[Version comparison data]
━━━
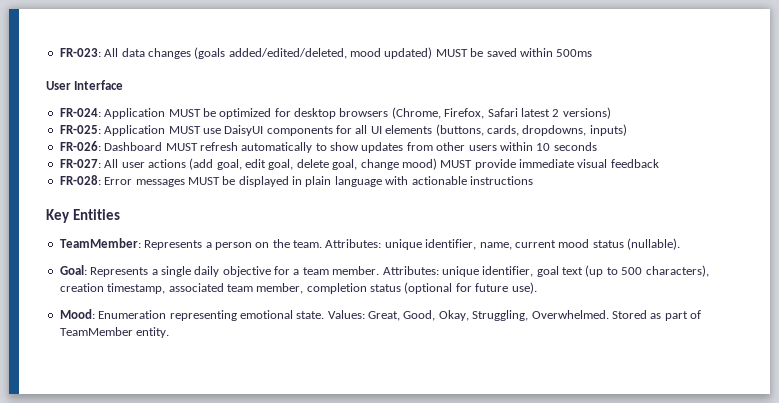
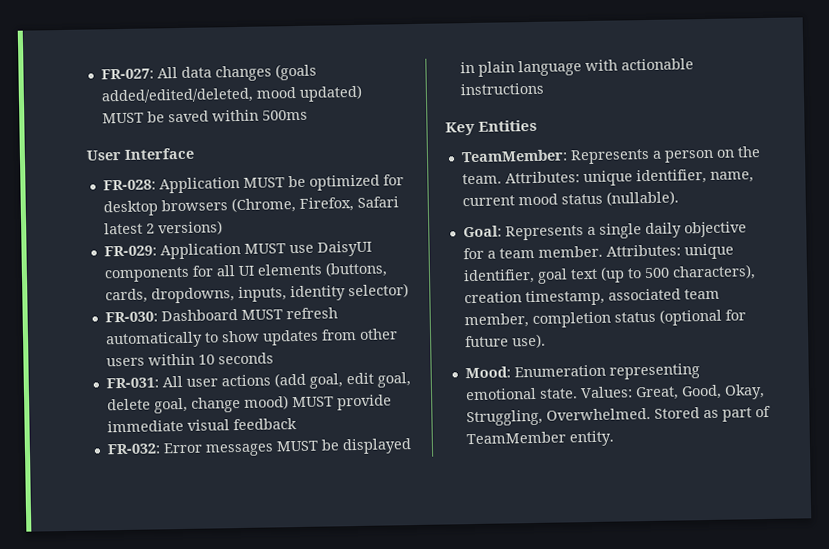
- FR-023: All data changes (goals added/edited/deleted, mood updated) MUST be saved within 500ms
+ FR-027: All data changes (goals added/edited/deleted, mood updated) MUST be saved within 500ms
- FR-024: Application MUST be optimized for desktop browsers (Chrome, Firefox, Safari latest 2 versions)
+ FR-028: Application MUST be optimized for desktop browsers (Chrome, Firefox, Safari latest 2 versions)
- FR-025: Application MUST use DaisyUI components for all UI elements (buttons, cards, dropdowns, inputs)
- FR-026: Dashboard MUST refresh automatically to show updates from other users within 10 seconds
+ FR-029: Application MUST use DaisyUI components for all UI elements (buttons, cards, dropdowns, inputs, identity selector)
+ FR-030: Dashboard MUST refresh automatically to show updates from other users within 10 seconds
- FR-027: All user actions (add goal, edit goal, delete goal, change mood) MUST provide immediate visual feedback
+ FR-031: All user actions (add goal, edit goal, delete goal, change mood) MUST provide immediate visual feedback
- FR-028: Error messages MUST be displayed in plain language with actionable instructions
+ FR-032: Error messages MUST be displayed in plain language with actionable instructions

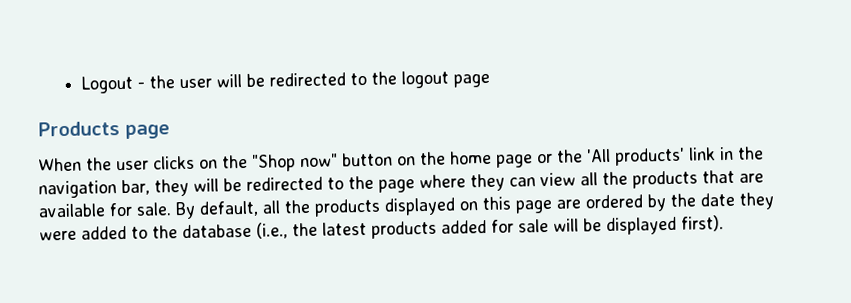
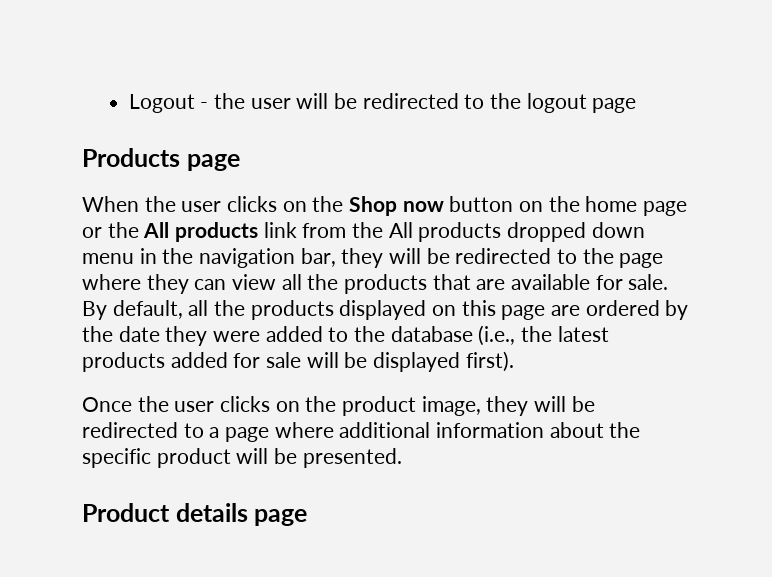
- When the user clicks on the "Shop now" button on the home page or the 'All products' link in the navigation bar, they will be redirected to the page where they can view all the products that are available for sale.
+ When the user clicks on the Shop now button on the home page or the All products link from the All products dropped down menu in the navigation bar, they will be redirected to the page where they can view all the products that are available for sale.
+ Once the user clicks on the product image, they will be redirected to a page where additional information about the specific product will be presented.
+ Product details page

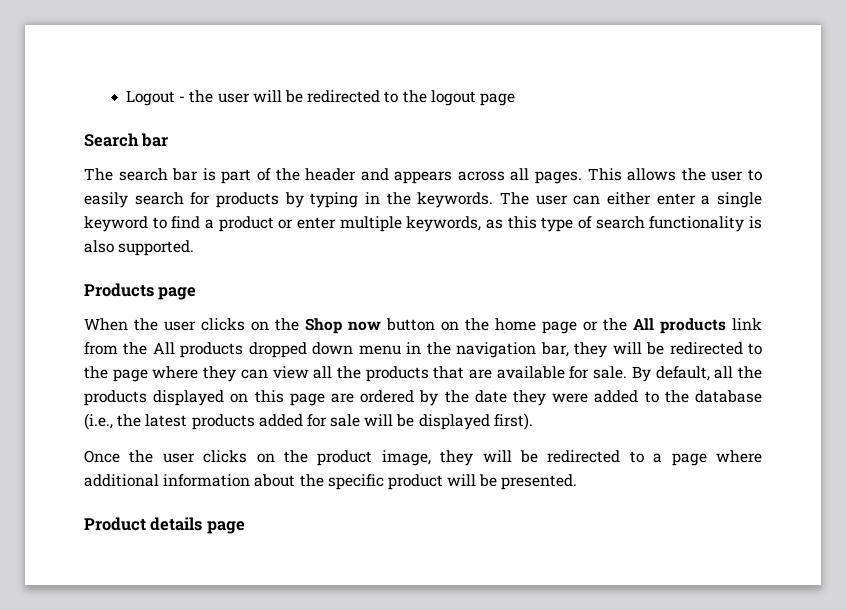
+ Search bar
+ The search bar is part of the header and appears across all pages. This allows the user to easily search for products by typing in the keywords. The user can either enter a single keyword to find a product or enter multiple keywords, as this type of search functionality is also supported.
━━━
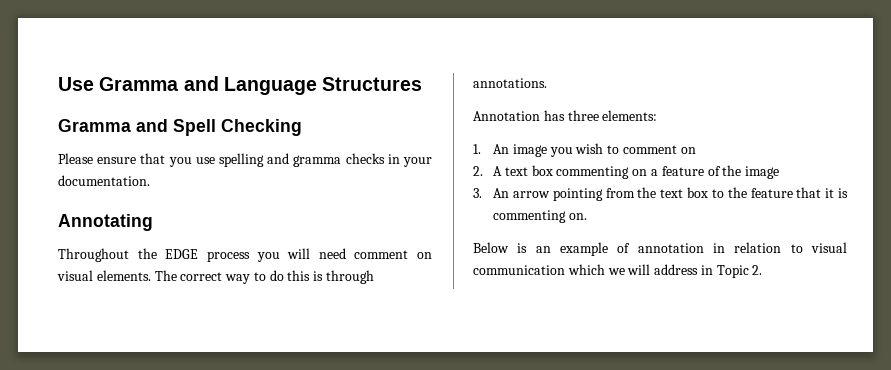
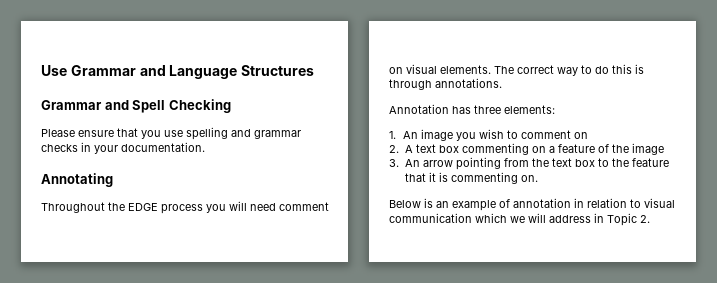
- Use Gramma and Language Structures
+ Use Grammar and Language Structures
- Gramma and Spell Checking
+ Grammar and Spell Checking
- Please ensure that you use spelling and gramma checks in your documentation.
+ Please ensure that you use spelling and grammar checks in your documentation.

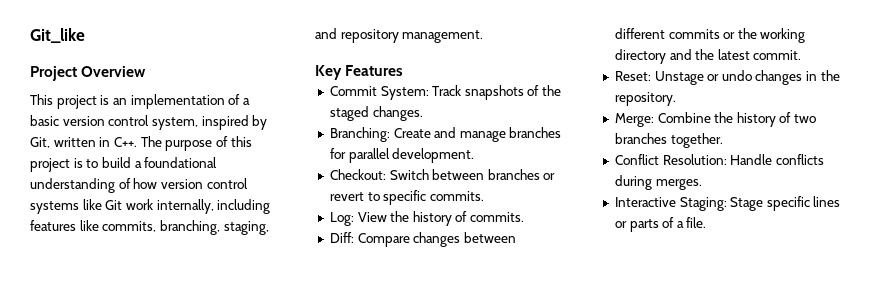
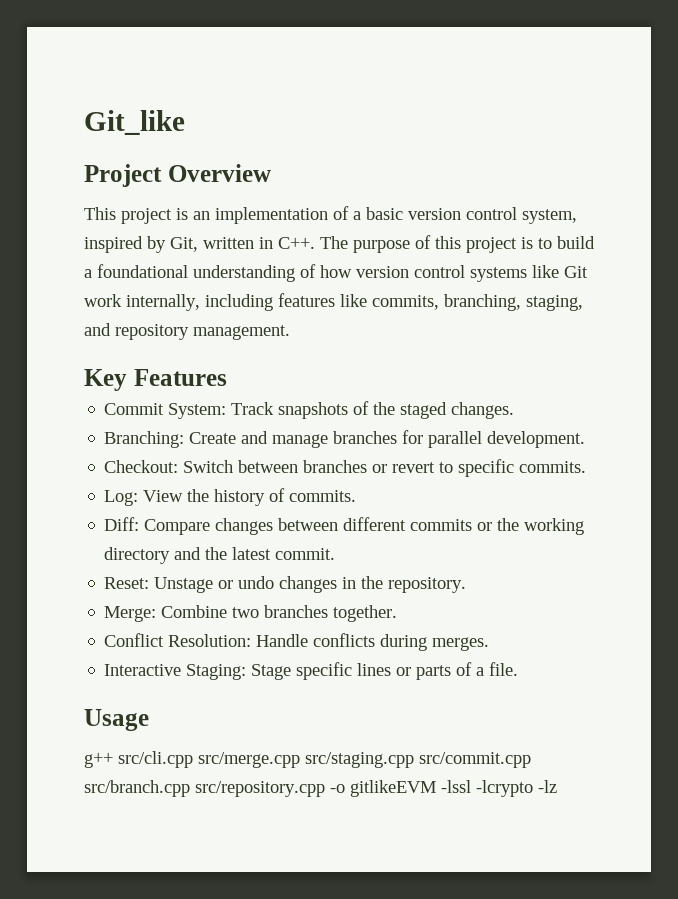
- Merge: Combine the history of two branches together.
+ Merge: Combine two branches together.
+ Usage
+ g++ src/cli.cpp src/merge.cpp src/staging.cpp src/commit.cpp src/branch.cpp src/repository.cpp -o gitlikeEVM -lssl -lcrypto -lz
━━━
Problem: In the data above, start at the line that has "- FR-023: All", stop after the line that has "- FR-027: All", and print every line in between exactly as it stands.

Solution to the exercise:
- FR-023: All data changes (goals added/edited/deleted, mood updated) MUST be saved within 500ms
+ FR-027: All data changes (goals added/edited/deleted, mood updated) MUST be saved within 500ms
- FR-024: Application MUST be optimized for desktop browsers (Chrome, Firefox, Safari latest 2 versions)
+ FR-028: Application MUST be optimized for desktop browsers (Chrome, Firefox, Safari latest 2 versions)
- FR-025: Application MUST use DaisyUI components for all UI elements (buttons, cards, dropdowns, inputs)
- FR-026: Dashboard MUST refresh automatically to show updates from other users within 10 seconds
+ FR-029: Application MUST use DaisyUI components for all UI elements (buttons, cards, dropdowns, inputs, identity selector)
+ FR-030: Dashboard MUST refresh automatically to show updates from other users within 10 seconds
- FR-027: All user actions (add goal, edit goal, delete goal, change mood) MUST provide immediate visual feedback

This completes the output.